• Activity: A word-for-word copy of the records is needed, with every picture left out.

Change listing data
=== Section Start ===

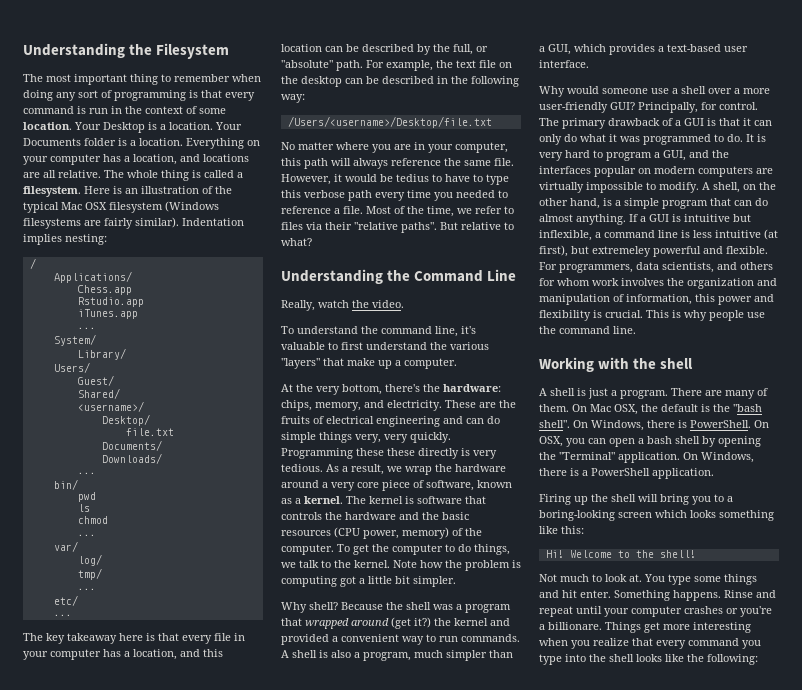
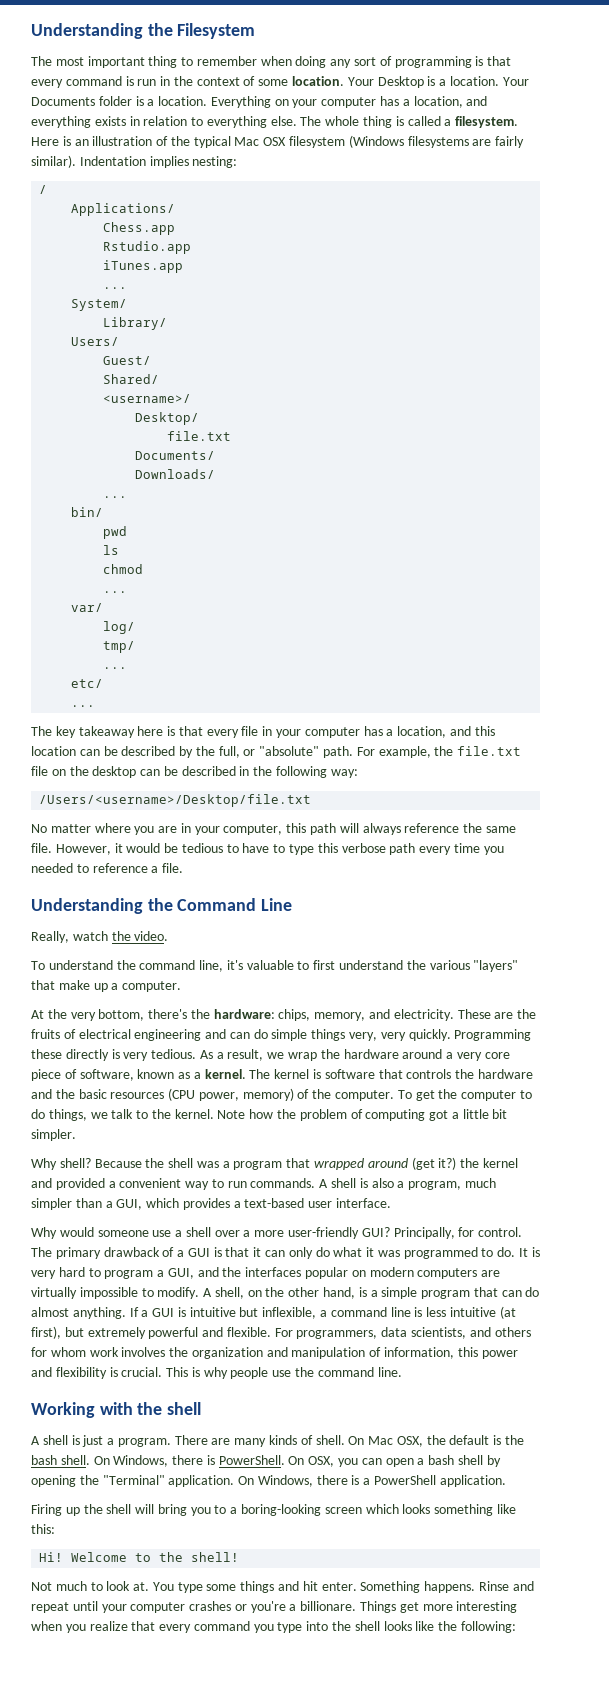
[203,154,249,162] [23,170,101,178] locations are all relative. -> [31,116,297,128] everything exists in relation to everything else.
[456,60,476,68] text -> [457,746,522,756] file.txt
[396,174,429,182] tedius -> [181,843,223,853] tedious
[366,206,514,217] [281,222,514,233] [281,238,312,246] Most of the time, we refer to files via their "relative paths". But relative to what? -> (184, 868) none
[387,448,415,456] these -> (62, 1054) none
[512,560,521,568] is -> [350,1109,363,1119] of
[592,246,651,257] extremeley -> [87,1327,146,1339] extremely
[757,388,768,396] [539,404,569,412] of them. -> [269,1435,345,1445] kinds of shell.
[733,404,762,412] [539,420,570,428] "bash shell". -> [31,1455,90,1465] bash shell.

=== Section End ===

• Task response:
[203,154,249,162] [23,170,101,178] locations are all relative. -> [31,116,297,128] everything exists in relation to everything else.
[456,60,476,68] text -> [457,746,522,756] file.txt
[396,174,429,182] tedius -> [181,843,223,853] tedious
[366,206,514,217] [281,222,514,233] [281,238,312,246] Most of the time, we refer to files via their "relative paths". But relative to what? -> (184, 868) none
[387,448,415,456] these -> (62, 1054) none
[512,560,521,568] is -> [350,1109,363,1119] of
[592,246,651,257] extremeley -> [87,1327,146,1339] extremely
[757,388,768,396] [539,404,569,412] of them. -> [269,1435,345,1445] kinds of shell.
[733,404,762,412] [539,420,570,428] "bash shell". -> [31,1455,90,1465] bash shell.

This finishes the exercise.